November 19, 2019

Letters to the editor: Donald Trump, tikkun olam and more

Rally for Israel, No Matter the President

There is no clear evidence to show whether Donald Trump is strongly pro-Israel or anti-Israel (“Trump and Israel,” May 13). In reality, he is probably neither. What is clear is that Trump is an articulate leader after he decides where his followers want to go.

With this in mind, a pro-Israel American, Republican or Democrat, should make it known to Trump (and Clinton and Sanders) that his or her belief is shared by numerous Americans concerned with maintaining American-Israeli relations. These relations must be based on shared values of American and Israeli domestic security and democratic principles.

It is up to the Jewish majority in Israel to show that their commitment to democratic principles includes a desire and willingness to cooperate with Palestinians. In turn, Palestinians must show a willingness to accept the reality of a Zionist state that safeguards the well-being and security of Jewish Israelis and peace-seeking Palestinians. These steps hopefully will lead to Trump emerging as a pro-Israeli American, whether or not he becomes president.

Marc Jacobson, Los Angeles

Tikkun Olam Belongs to Everyone

While many Jews view tikkun olam as progressive politics, as Dennis Prager writes, (“No Jewish Message,” May 13), the concept can be appropriated for the political right as well as the left. For example, conservatives who believe in less government vigorously support private charity, not just for individual giving but also for larger projects requiring a network of givers.  And in the current political campaign, conservatives are giving more attention than before to those struggling in the economy.

But when its origins are taken into account, tikkun olam has been recently too closely associated with partisan politics.  A Jewish view of it requires present-day conservatives and liberals to find a common path — a bipartisan one, in today’s politics — to improve the world.  That is the sense in which the Mishnah and rabbinical texts apply tikkun olam — as a way for mankind to have a share in completing God’s creation.

Barry H. Steiner, Professor of Political Science, Cal State Long Beach, Los Angeles

No Right to Lose

I am sure many Republicans like Yoni Fife feel their party is conflicted (“ ‘I Can No Longer Consider Myself a Republican,’ ” May 13). Some support Donald Trump, while others do not.  If some of these registered Republicans choose not to vote for Trump in November, and either sit out the election or register as independents, or (heaven forbid) vote for Hillary Clinton, the GOP will surely lose the November election.

Sol Taylor, Studio City

Yoni Fife obviously has conflicted liberal and conservative feelings.

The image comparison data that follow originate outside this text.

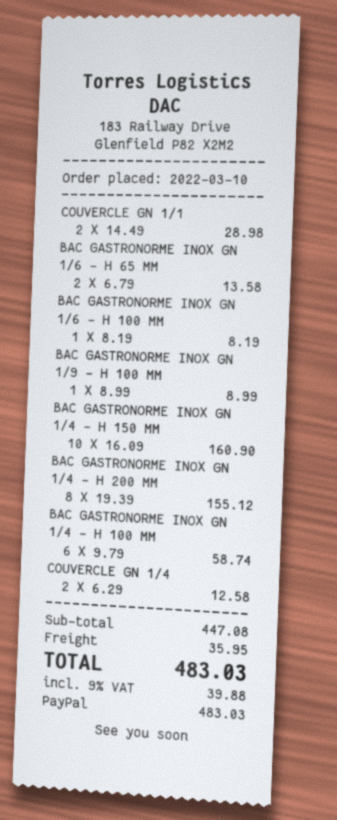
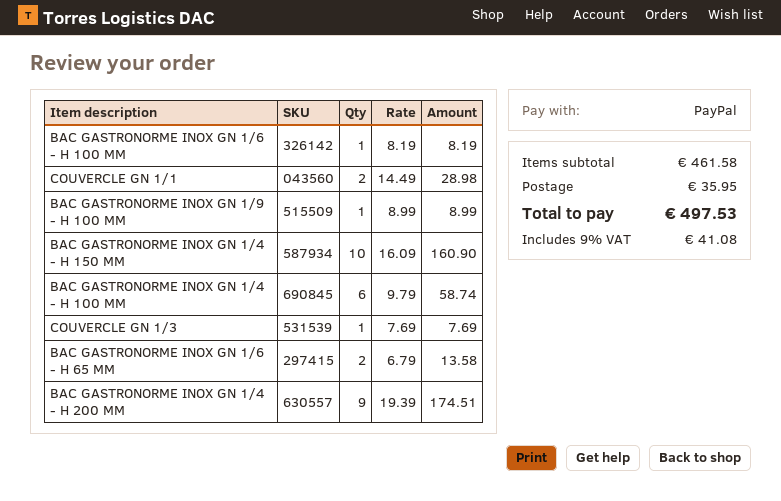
BAC GASTRONORME INOX GN 1/4 - H 200 MM: 8 x 19.39 = 155.12 -> 9 x 19.39 = 174.51
COUVERCLE GN 1/4: 2 x 6.29 = 12.58 -> none
COUVERCLE GN 1/3: none -> 1 x 7.69 = 7.69
subtotal: 447.08 -> 461.58
tax: 9% = 39.88 -> 9% = 41.08
total: 483.03 -> 497.53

With respect to immigration policy, it was always the intent to have it benefit this country, not the immigrants (with the notable exception of those persecuted in their native country). No country can accept all who wish to enter. His rant on racist, sexist and xenophobic demagoguery is right out of the leftist playbook. I recognize that many Republicans share Fife’s disapproval of Donald Trump as the presidential nominee, as do I, but defecting from the Republican Party will only help the leftist Democrats. I would suggest Fife strengthen his ties to the conservative principles that, regrettably, he is about to abandon because of one man.

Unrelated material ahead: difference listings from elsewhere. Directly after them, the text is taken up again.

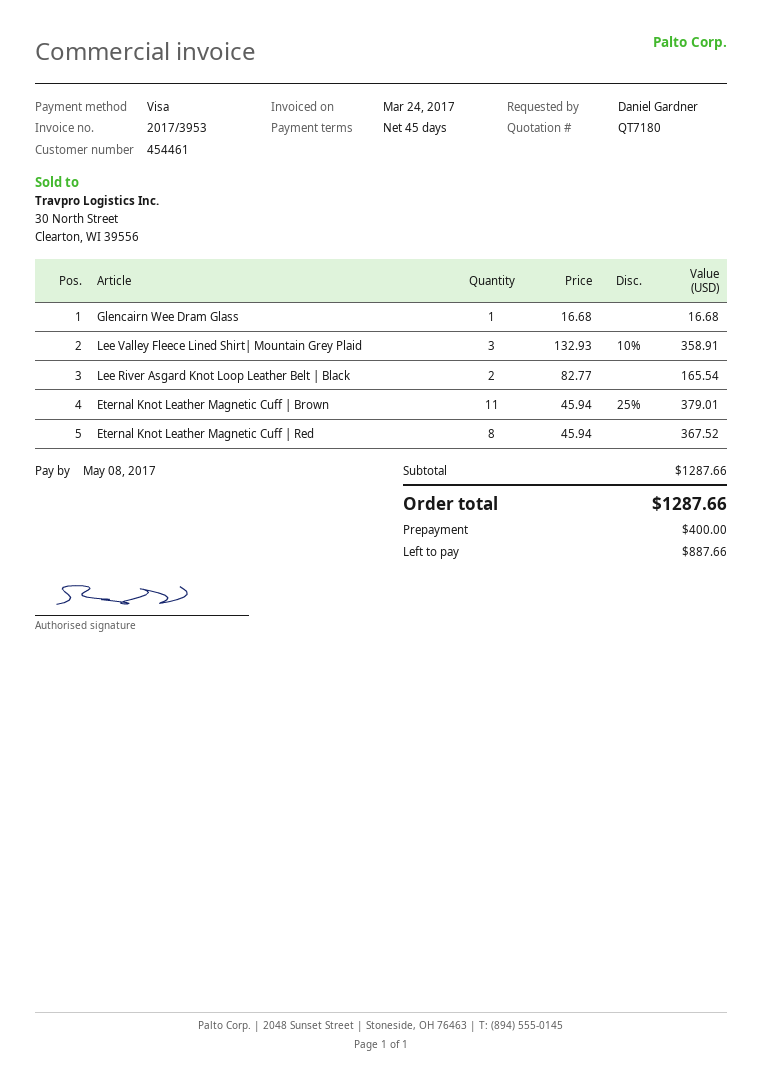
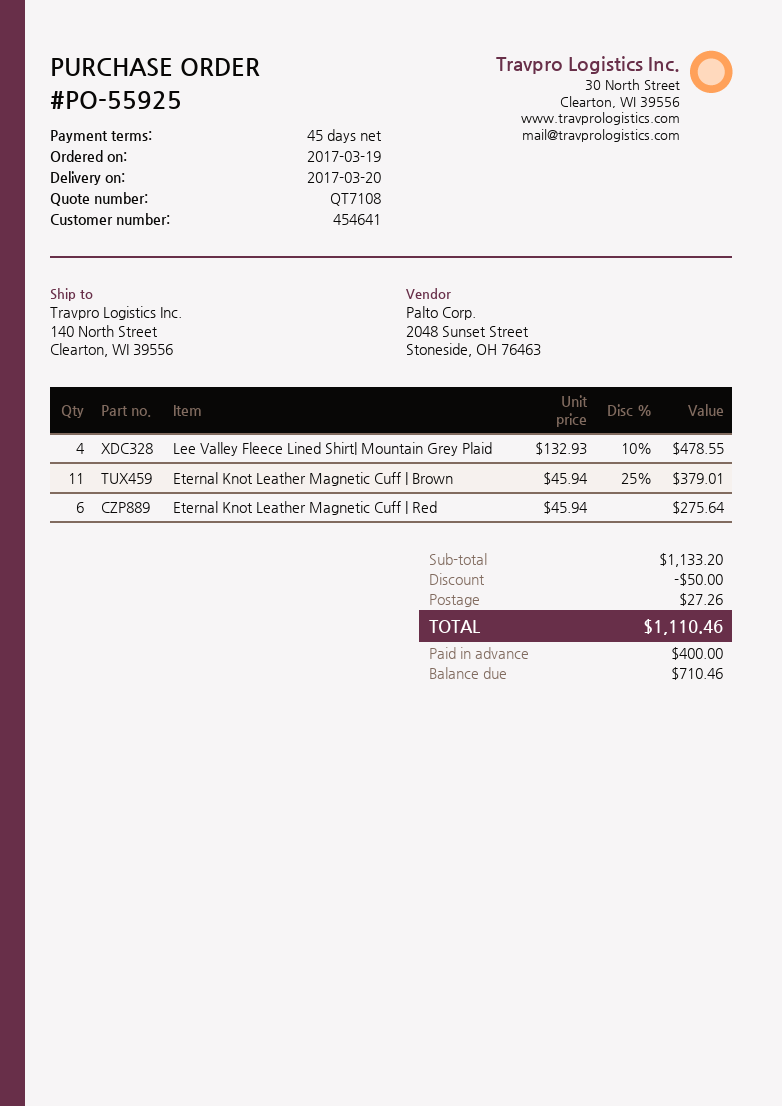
quote number: QT7180 -> QT7108
customer number: 454461 -> 454641
Glencairn Wee Dram Glass: 1 x 16.68 = 16.68 -> none
Lee Valley Fleece Lined Shirt| Mountain Grey Plaid: 3 x 132.93 - 10% = 358.91 -> 4 x 132.93 - 10% = 478.55
Lee River Asgard Knot Loop Leather Belt | Black: 2 x 82.77 = 165.54 -> none
Eternal Knot Leather Magnetic Cuff | Red: 8 x 45.94 = 367.52 -> 6 x 45.94 = 275.64
subtotal: 1287.66 -> 1133.20
discount: none -> 50.00
shipping: none -> 27.26
total: 1287.66 -> 1110.46
balance: 887.66 -> 710.46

It would be refreshing for the Journal to publish an article by a Democrat who is fed up with Hillary and Bernie and their increasingly totalitarian Marxist Party, and intends to switch sides.

C.P. Lefkowitz, Rancho Palos Verdes

Not Immigration — Refuge

With reference to Avrum Burg’s eloquent piece, the writer emphasized that the Palestinians were refugees of Israel’s 1948 War of Independence, while Arab Jews were “Olim” Zionist immigrants (“The Israeli Twins — Independence and Nakba,” May 13).  While I agree that some Arab Jews came as Zionists, the majority was, in every sense of the word, refugees. I am one of the Iraqi Jews who became a refugee. I was smuggled out of Iraq in December 1949, when I was refused an exit visa to study in the United States after my graduation from Al’ A’adadiah High School in Baghdad in 1948. Only because I was a Jew. I became a refugee. 

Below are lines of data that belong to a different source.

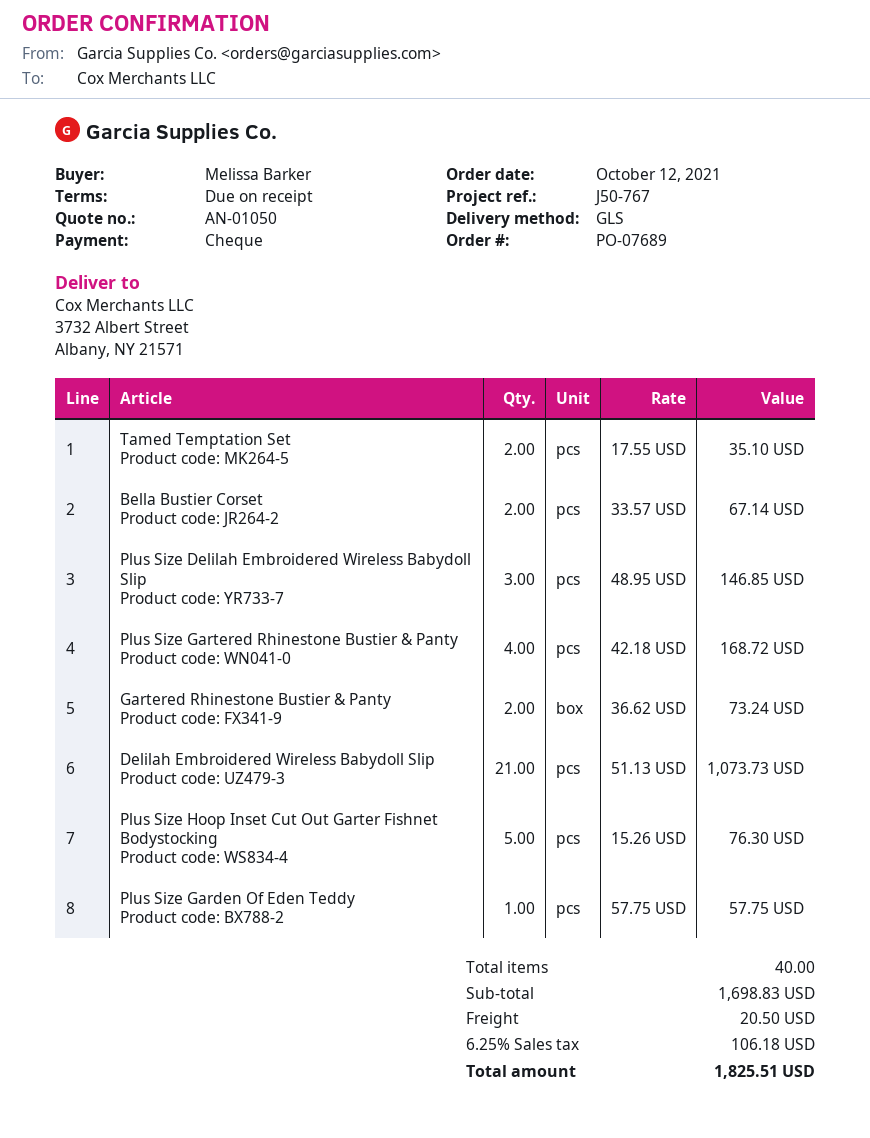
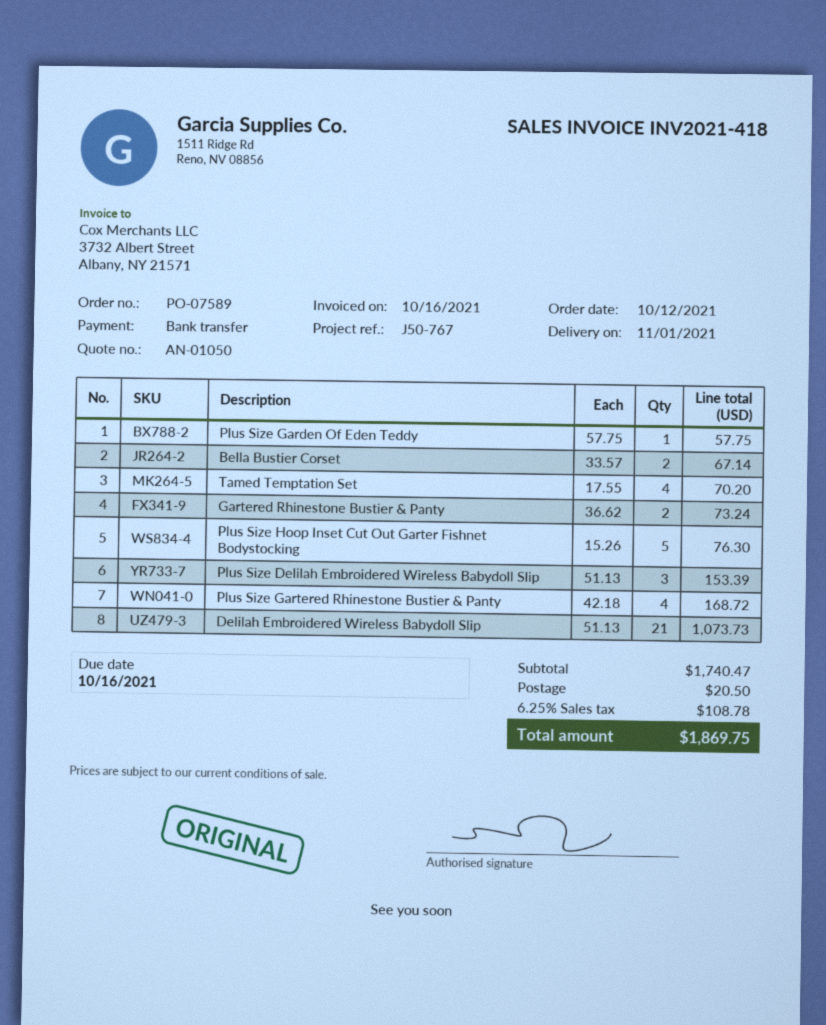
order number: PO-07689 -> PO-07589
payment method: cheque -> bank transfer
Tamed Temptation Set: 2 x 17.55 = 35.10 -> 4 x 17.55 = 70.20
Plus Size Delilah Embroidered Wireless Babydoll Slip: 3 x 48.95 = 146.85 -> 3 x 51.13 = 153.39
subtotal: 1698.83 -> 1740.47
tax: 6.25% = 106.18 -> 6.25% = 108.78
total: 1825.51 -> 1869.75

During Iraq’s 1941 Farhud (pogrom), I was 11; there was nowhere for the Jews to go. Thank God there was Israel in 1948. Those who didn’t leave in the 1950s faced increased discrimination and worse treatment. Out of 135,000 Iraqi Jews in 1948, it is estimated there are only eight left today. Did they leave because they were Olim? Of course not. Most of the Jewish communities in Arab lands were treated as second- or third-class citizens and had similar experiences.

Joseph Samuels via email

CORRECTION: An article in the Jewish Journal b’nai mitzvah supplement Mazel Tov (“Instant Gratification,” May 2016) misidentified the mitzvah project that precipitated the creation of the company Good Deeds in Motion and the person behind it. The project by company owner Lisa Kodimer’s son Kole was a special needs baseball team called Westhills Champions.